AIFA also states: For land active substances imported from non-EU countries That "they will be able to enter Italy to be used in the production of medicines for human use” underlines Isabella Marta, AIFA Raw Materials Inspection Management Unit, “only if accompanied by a certification from the competent authority of the country of production, which certifies its equivalence to the quality standard valid in Europe, or if accompanied by a GMP certificate from a European country.

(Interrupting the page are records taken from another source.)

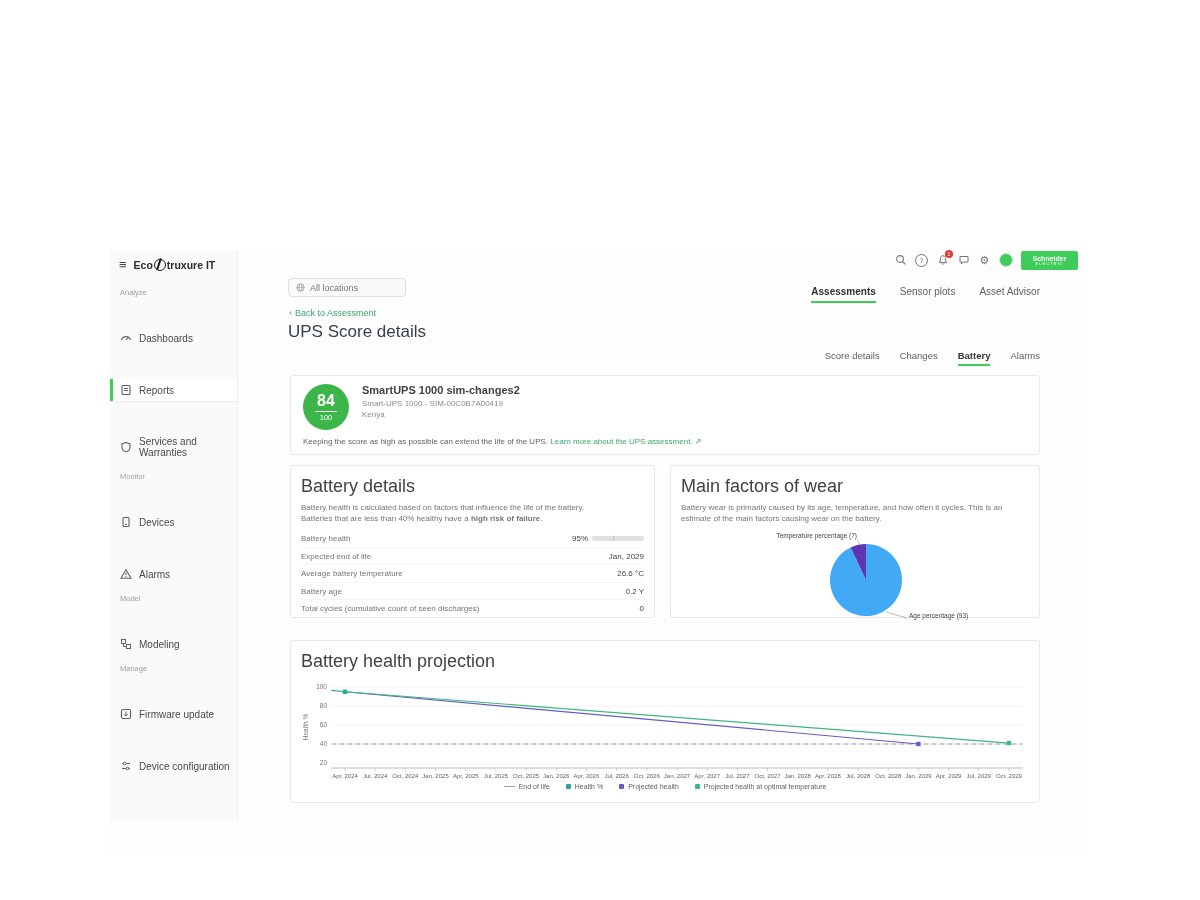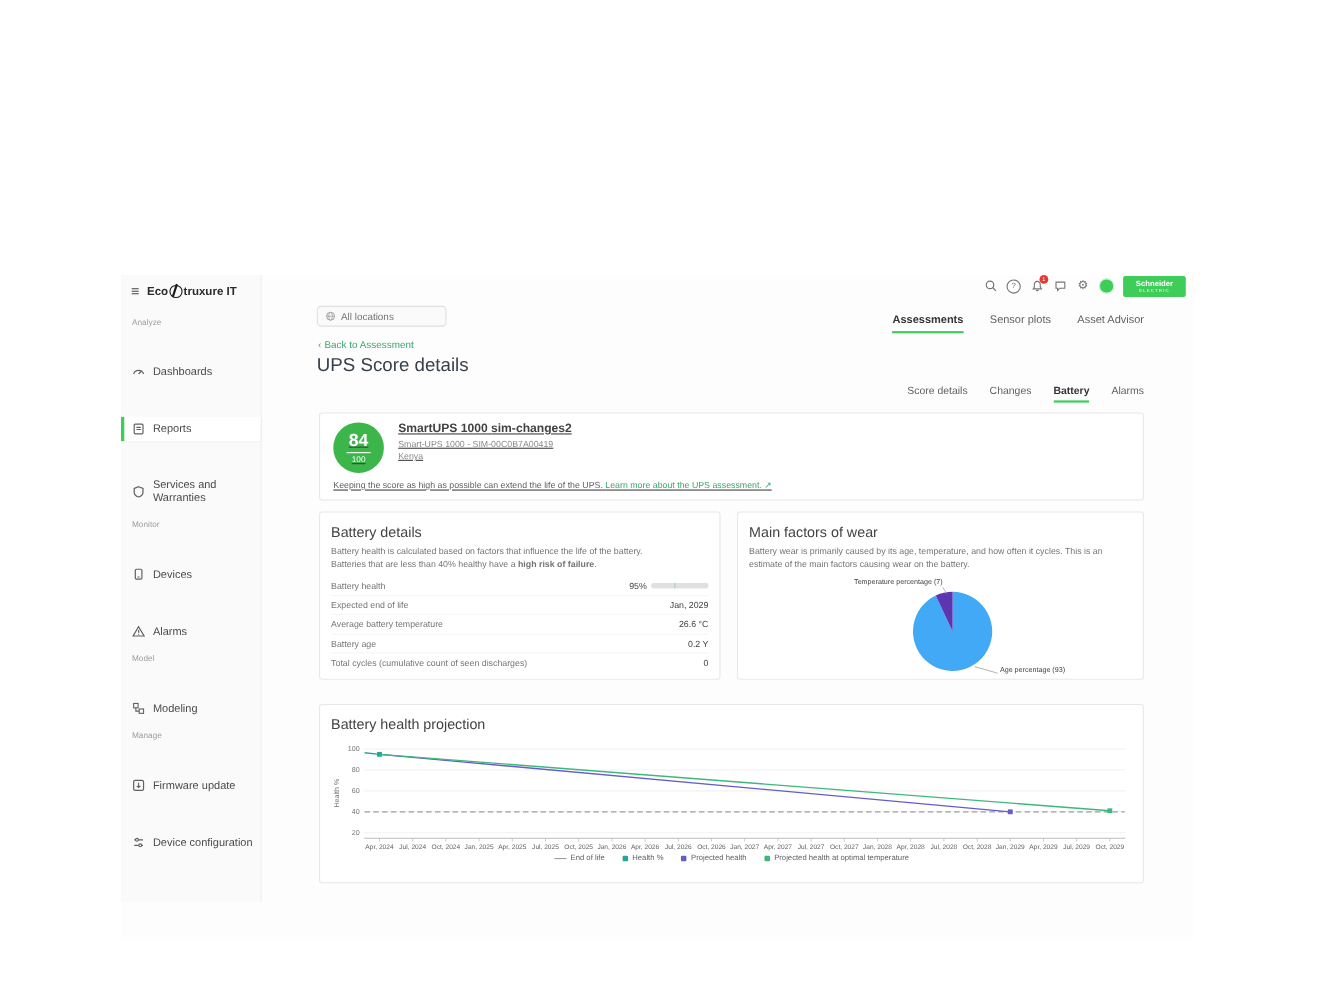--- a/index.html
+++ b/index.html
@@ -32,25 +32,25 @@
   .maintabs{position:absolute;right:45px;top:36px;display:flex;gap:24px;}
   .maintab{font-size:10px;color:#616161;padding-bottom:4px;cursor:pointer;}
   .maintab.active{color:#333;font-weight:bold;border-bottom:2px solid #3dcd58;}
   .back-link{position:absolute;left:179px;top:58px;font-size:9px;color:#3aa76d;cursor:pointer;display:flex;gap:3px;align-items:center;}
   .page-title{position:absolute;left:178px;top:72px;font-size:17px;font-weight:500;color:#37414b;}
   .subtabs{position:absolute;right:45px;top:100px;display:flex;gap:20px;}
   .subtab{font-size:9.5px;color:#616161;padding-bottom:3px;cursor:pointer;}
   .subtab.active{color:#333;font-weight:bold;border-bottom:2px solid #3dcd58;}
   
   .card{position:absolute;background:#fff;border:1px solid #e8e8e8;border-radius:3px;box-sizing:border-box;padding:10px;}
-  .card-score{left:180px;top:125px;width:750px;height:80px;padding:8px 12px;text-decoration:underline;}
+  .card-score{left:180px;top:125px;width:750px;height:80px;padding:8px 12px;}
   .card-battery{left:180px;top:215px;width:365px;height:153px;}
   .card-wear{left:560px;top:215px;width:370px;height:153px;}
   .card-proj{left:180px;top:390px;width:750px;height:163px;}
-  .card-title{font-size:13px;color:#424242;margin-bottom:5px;}
+  .card-title{font-size:18px;color:#424242;margin-bottom:5px;}
   .card-desc{font-size:8px;color:#757575;line-height:11px;}
   
   .score-top{display:flex;gap:13px;align-items:flex-start;}
   .score-circle{width:46px;height:46px;border-radius:50%;background:#3cb54a;color:#fff;display:flex;flex-direction:column;align-items:center;justify-content:center;line-height:1;}
   .score-num{font-size:16px;font-weight:bold;}
   .score-div{width:22px;height:1px;background:#ffffff;margin:2px 0;}
   .score-max{font-size:7.5px;}
   .dev-name{font-size:11px;font-weight:bold;color:#424242;}
   .dev-model,.dev-loc{font-size:8px;color:#8a8a8a;margin-top:2.5px;}
   .score-desc{margin-top:5px;font-size:8px;color:#616161;line-height:13px;}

This measure is to protect the quality of medicines produced and marketed in Italy. Furthermore, AIFA will be able to inspect producers or importers of excipients, in case of suspected non-compliance with the expected quality requirements and, possibly, if deemed appropriate in the context of collaboration with the Ministry of Health, distributors of active substances located in the territory national or established in third countries” ( Guide to the implementation of Legislative Decree n. 17 of 19 February 2014, as regards active substances and excipients )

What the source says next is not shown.